◆ THE DATA

BEGIN

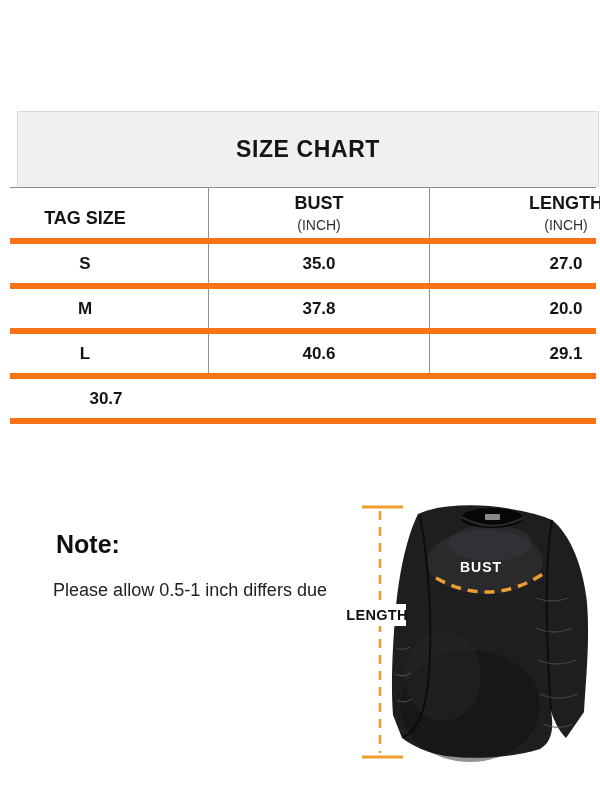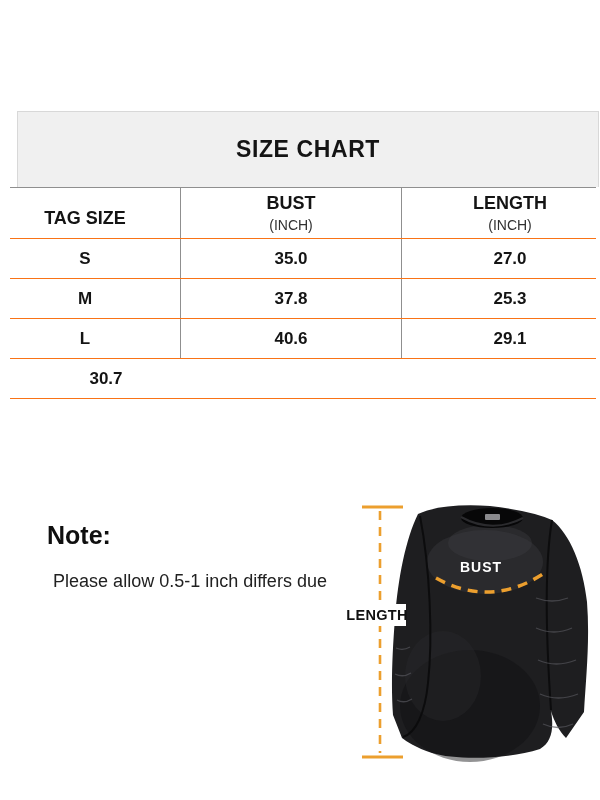"TAG SIZE" .trow { border-bottom: 1px solid #f97316 -> 6px solid #f97316; gap: none -> 28px }
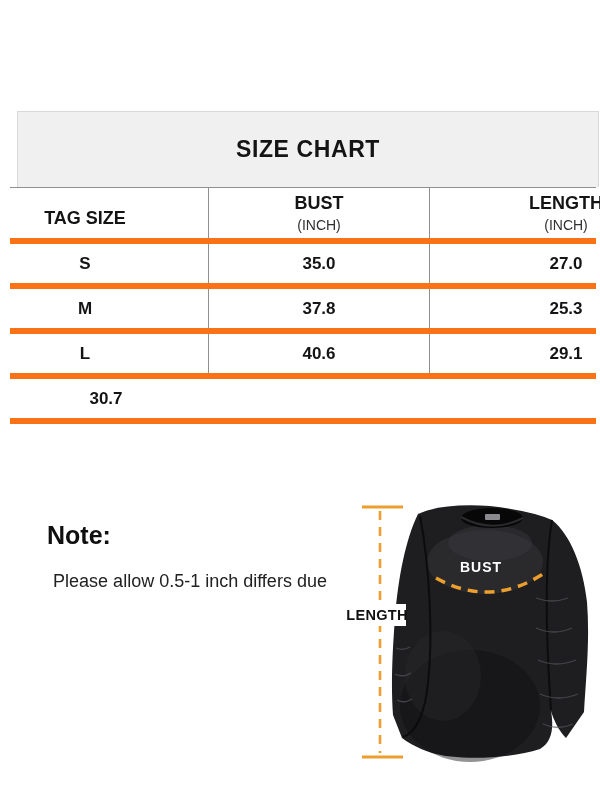"25.3" span.shift-r { text: 25.3 -> 20.0 }
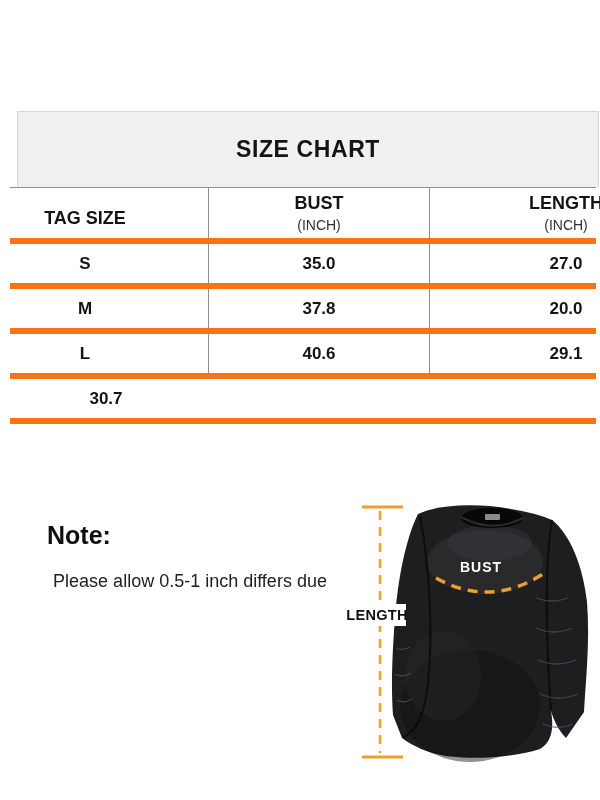"Note:" .note .note-heading { margin: 7px -> 16px }
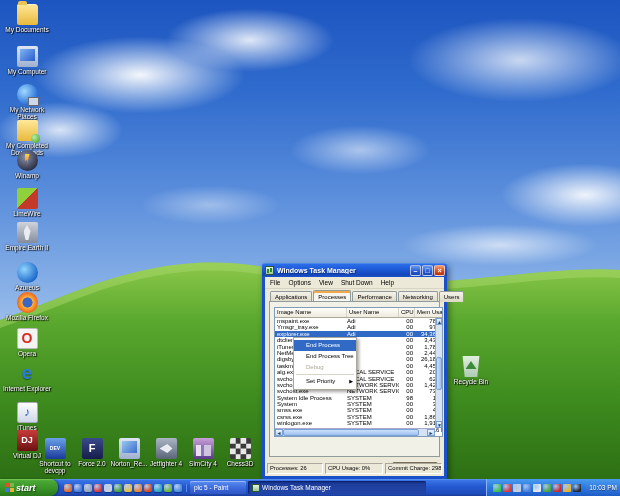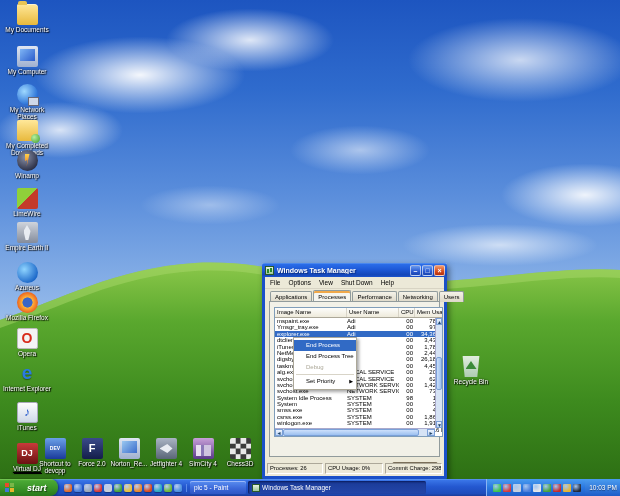"DJ" div.dt-icon { text-decoration: underline -> none; top: 443px -> 430px }
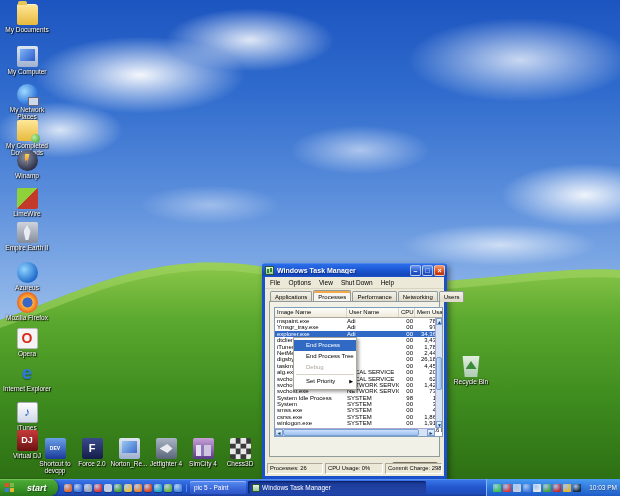"start" #startbtn { gap: 13px -> 2px }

END

◆ PROBLEM DETAILS
The listing above is to be retyped exactly, with all pictures left out.

◆ RESPONSE AREA
"TAG SIZE" .trow { border-bottom: 1px solid #f97316 -> 6px solid #f97316; gap: none -> 28px }
"25.3" span.shift-r { text: 25.3 -> 20.0 }
"Note:" .note .note-heading { margin: 7px -> 16px }
"DJ" div.dt-icon { text-decoration: underline -> none; top: 443px -> 430px }
"start" #startbtn { gap: 13px -> 2px }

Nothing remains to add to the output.